Secondo alcune fonti istituzionali sarebbero 55 le navi affondate per occultare rifiuti tossici. Secondo la Commissione d’inchiesta sul ciclo dei rifiuti della XIII legislatura sarebbero invece 39, inabissate tra il 1979 e il 1995. Di una di queste, la Rigel, inabissata il 21 settembre del 1987, la magistratura ha accertato in tre gradi di giudizio l’affondamento fraudolento e la corruzione dei doganieri; come molte altre navi affondate trasportavano blocchi di cemento e granulato di marmo, sostanza capace di schermare le radiazioni. La Rigel è affondata al largo di Capo Spartivento, provincia di Reggio Calabria, in un punto ben preciso: nessuno fino ad oggi ha provato a recuperare il relitto.

Altre navi affondate in maniera sospette sono la Nicos 1, la Mikigan, la Four Star I, la Anni, la Rosso (spiaggiata ad Amantea), la Alessandro I, la Marco Polo, la Korabi Durres.

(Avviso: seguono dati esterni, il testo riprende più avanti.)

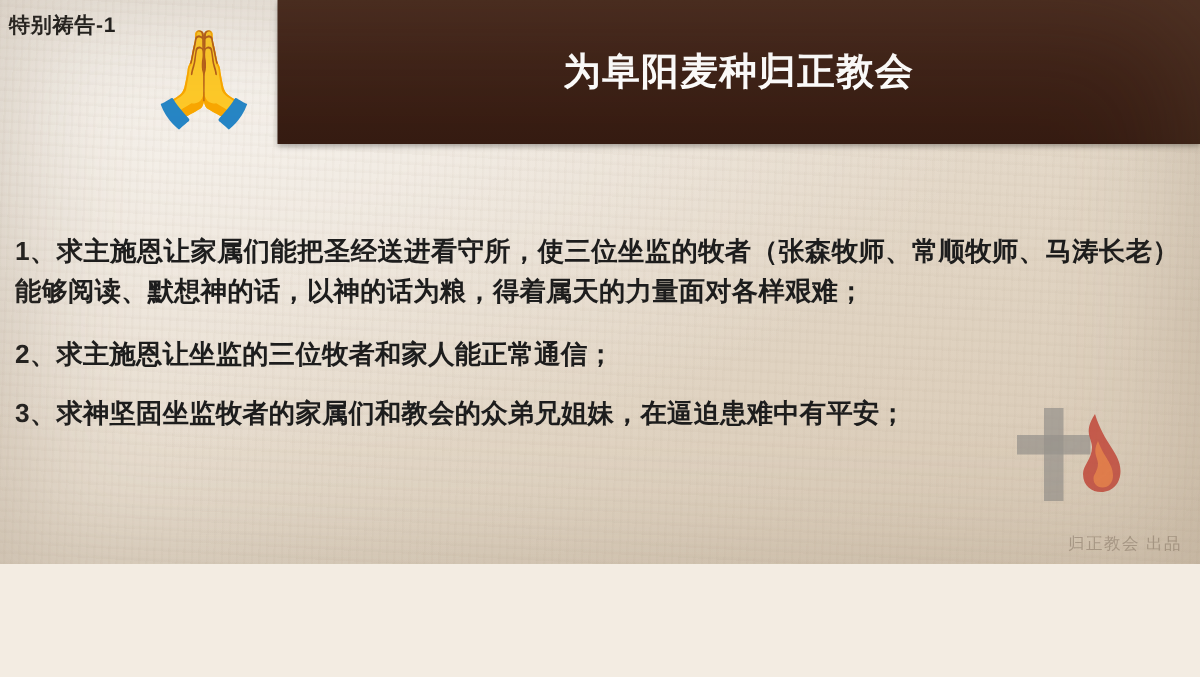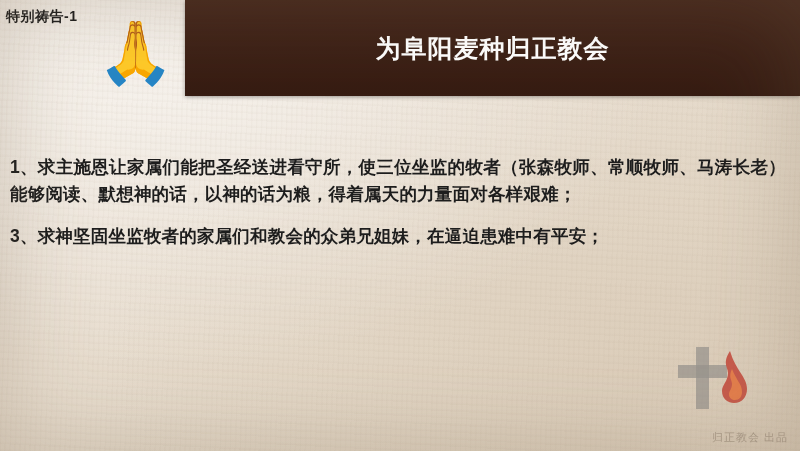--- a/index.html
+++ b/index.html
@@ -16,7 +16,7 @@
   .slide {
     position: relative;
     width: 800px;
-    height: 451px;
+    height: 376px;
     background:
       radial-gradient(ellipse at 20% 15%, rgba(255,255,255,0.55) 0%, rgba(255,255,255,0) 55%),
       radial-gradient(ellipse at 85% 80%, rgba(214,196,174,0.45) 0%, rgba(214,196,174,0) 60%),

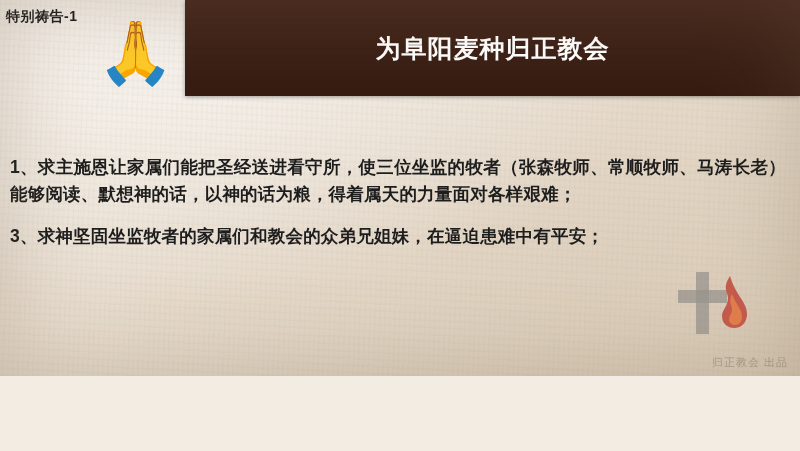--- a/index.html
+++ b/index.html
@@ -154,6 +154,7 @@
 
   <div class="body-area">
     <p class="para p1">1、求主施恩让家属们能把圣经送进看守所，使三位坐监的牧者（张森牧师、常顺牧师、马涛长老）能够阅读、默想神的话，以神的话为粮，得着属天的力量面对各样艰难；</p>
+    <p class="para p2">2、求主施恩让坐监的三位牧者和家人能正常通信；</p>
     <p class="para p3">3、求神坚固坐监牧者的家属们和教会的众弟兄姐妹，在逼迫患难中有平安；</p>
   </div>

La Direzione investigativa antimafia, in un documento del 2001, accerta che dal 1995 al 2000 sono scomparse nei mari del mondo ben 637 navi, di cui 52 nel Mediterraneo. Legambiente, comparando varie fonti, ha contato almeno 88 navi che giacciono nei nostri fondali.

Gli anni Novanta sono anche quelli in cui una società, la Odm, pubblicizza e propone a diversi Paesi la possibilità di smaltire scorie nucleari attraverso dei siluri da sparare nelle profondità marine. La domanda che ci poniamo è se questo piano sia stato o meno effettivamente implementato.

Come è emerso in diverse inchieste, spesso ai traffici di rifiuti si sono intrecciati quelli delle armi: con ogni probabilità, proprio indagando su una di queste piste in Somalia sono stati uccisi nel 1994 la giornalista RAI Ilaria Alpi e l’operatore Miran Hrovatin.

Un'altra morte che si sospetta possa essere legata alle navi affondate nel Mediterraneo è quella avvenuta nel dicembre del 1995 del Capitano di fregata della Marina militare italiana a Reggio Calabria, Natale De Grazia, che indagava proprio su quei misteri nel pool guidato dall'allora sostituto procuratore Francesco Neri. Natale De Grazia aveva pazientemente messo in fila i punti di affondamento di diverse di quelle navi e acquisito le coordinate di alcune di esse, come la Rigel. Ne aveva quindi tracciato le possibili rotte e, verosimilmente, la notte in cui morì – a soli 39 anni – era sulla strada per bloccare la partenza di una motonave, la Latvia, ormeggiata nel “porto delle nebbie” di La Spezia.